Stored records

----------------------------------------

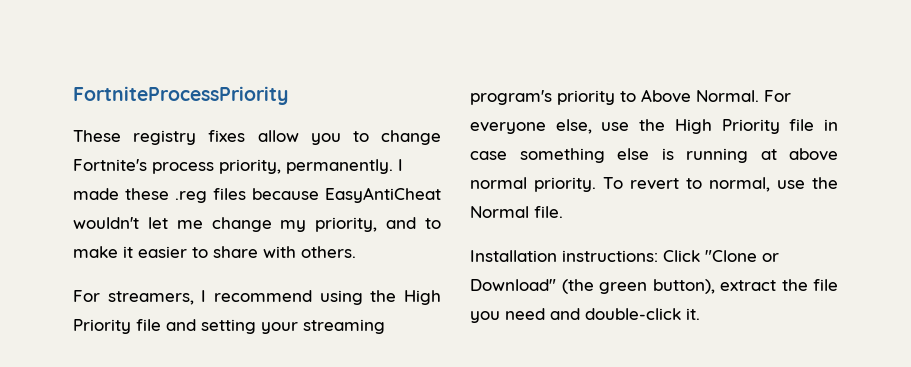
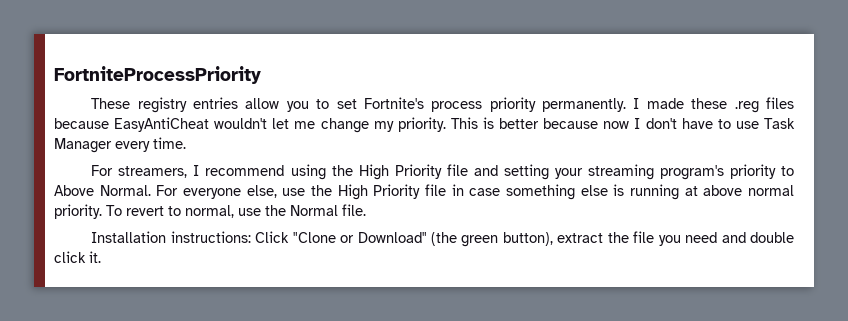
[208,130,246,142] fixes -> [193,97,239,109] entries
[381,130,441,145] change -> [336,99,357,109] set
[219,159,281,174] priority, -> [489,97,536,112] priority
[315,217,441,232] [73,246,356,258] priority, and to make it easier to share with others. -> [397,117,795,132] [54,137,186,153] priority. This is better because now I don't have to use Task Manager every time.
[585,308,681,320] double-click -> [749,232,794,243] [54,251,86,263] double click

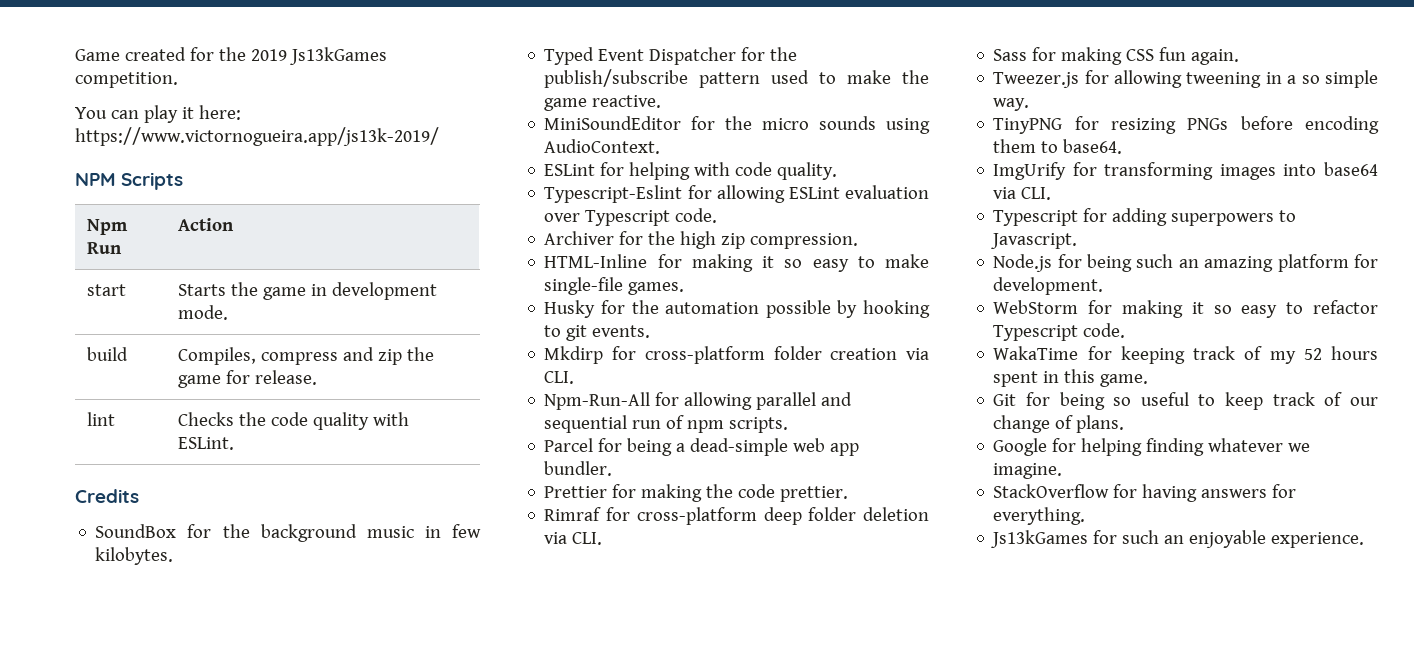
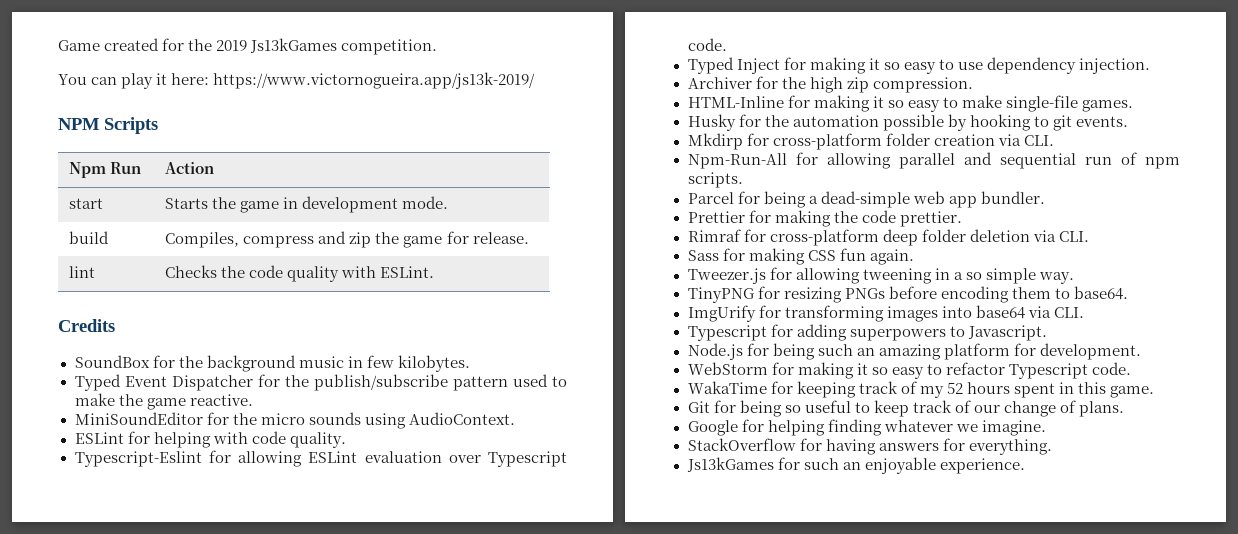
(718, 215) none -> [687,57,1150,74] // Typed Inject for making it so easy to use dependency injection.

----------------------------------------

● ASSIGNMENT
Read through the data above. Report each line that has the word "priority".

● ANSWER TO THE EXERCISE
[219,159,281,174] priority, -> [489,97,536,112] priority
[315,217,441,232] [73,246,356,258] priority, and to make it easier to share with others. -> [397,117,795,132] [54,137,186,153] priority. This is better because now I don't have to use Task Manager every time.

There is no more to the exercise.